Four years ago, the head of Canada's pathologists association said the country's medical-testing laboratories were unravelling at the seams. "Perhaps we just didn't yell loud enough," Jagdish Butany said then, explaining that the problems had been festering for years.
It's worth yelling about now. Laboratories all over Canada, in provinces rich and poor, have committed far too many life-altering mistakes. Like a game of Whac-a-Mole, each time the people of one province discover to their horror a long-standing pattern of laboratory errors, and that province resolves to figure out why, another horror story pops up in another province.
Enough. The provinces should urgently convene an expert panel to ensure that every province and territory constructs its medical care on a solid foundation of pathology and diagnostic imaging. They should develop a system of quality controls that are proven and consistent, to the extent possible, throughout Canada. And they should be able to count on the backing of the premiers and health ministers. Any province that wishes not to accept and apply the standard of care would be accountable to its residents for an explanation.
If it is a matter of money, it should be obvious by now that cost savings in pathology are illusory. Medical care built on haphazard test data is a waste of money, effort and expertise, not to mention dangerous. But the latest province to reveal pathology problems is Alberta, where lack of money is surely not an excuse for the pattern of errors at three hospitals (one in Calgary, one in Edmonton and one in Drumheller) uncovered since November. Alberta's discoveries follow on problems identified with four radiologists in British Columbia last winter.

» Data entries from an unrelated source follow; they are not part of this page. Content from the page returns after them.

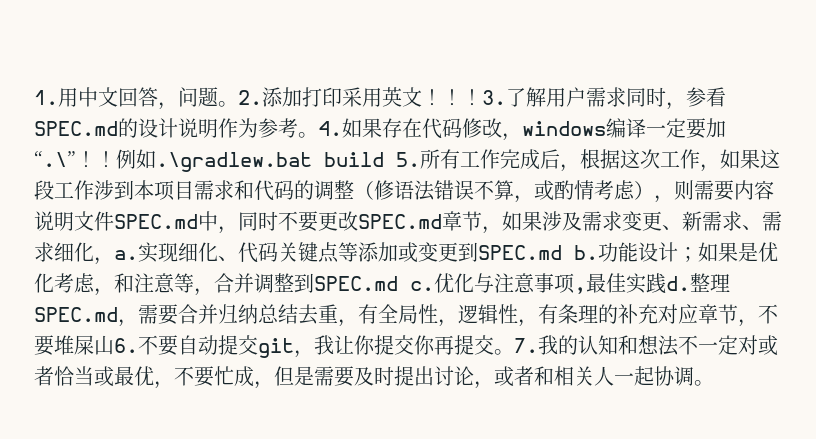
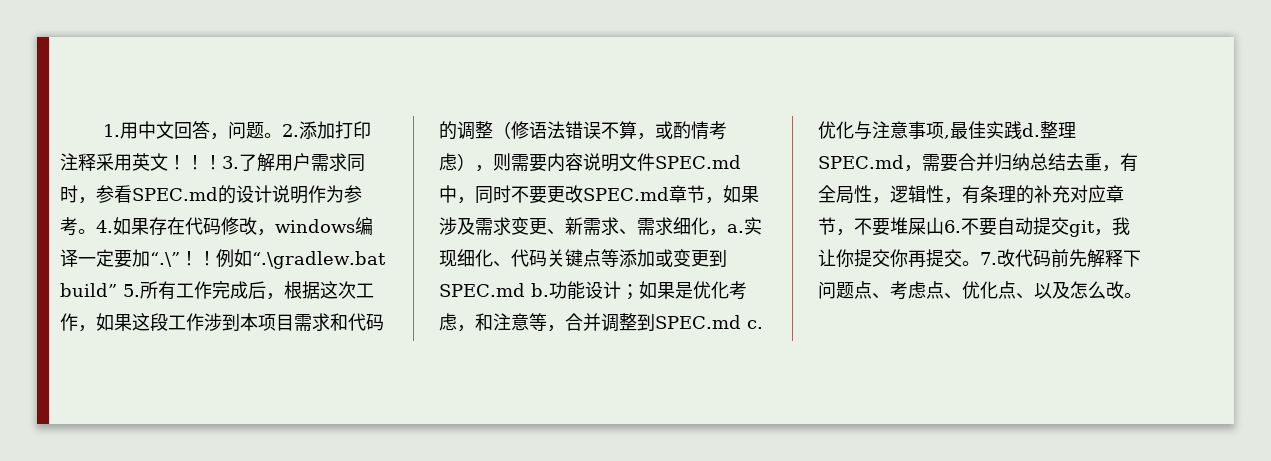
- 2.添加打印采用英文！
+ 2.添加打印注释采用英文！
- 例如.\gradlew.bat build 5.所有工作完成后，根据这次工作，如果这段工作涉到本项目需求和代码的调整（修语法错误不算，或酌情考虑），则需要内容说明文件SPEC.md中，同时不要更改SPEC.md章节，如果涉及需求变更、新需求、需求细化，a.
+ 例如“.\gradlew.bat build” 5.所有工作完成后，根据这次工作，如果这段工作涉到本项目需求和代码的调整（修语法错误不算，或酌情考虑），则需要内容说明文件SPEC.md中，同时不要更改SPEC.md章节，如果涉及需求变更、新需求、需求细化，a.
- 7.我的认知和想法不一定对或者恰当或最优，不要忙成，但是需要及时提出讨论，或者和相关人一起协调。
+ 7.改代码前先解释下问题点、考虑点、优化点、以及怎么改。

And that followed on problems with diagnostic imaging and pathology in Manitoba and Ontario, which followed on New Brunswick and Newfoundland and Labrador. At least 386 people had their breast-cancer tests botched in Newfoundland and Labrador between 1997 and 2005; the government settled a class-action lawsuit for $17.5-million. A judge who handled New Brunswick's review said, "The Department of Health had no idea whether the pathology laboratories in the province were operating at acceptable levels of quality." The problems in that province went on for more than a decade. If that isn't worth yelling about, what is?
And it's worth yelling about the individual cases, even if it cannot be conclusively shown that the errors led to deaths. In Powell River, B.C., John Moser went in for a scan in August, 2010, and no cancer was detected. That December, he was admitted to hospital; last January, he died. "He literally collapsed before he was finally diagnosed with cancer," his daughter, Janet Baird, said.
In all the noise about federal-provincial funding agreements for health, the crisis in pathology has not been given the national attention it deserves. Fixing pathology before the next discovery of botched tests should be a priority for the entire country.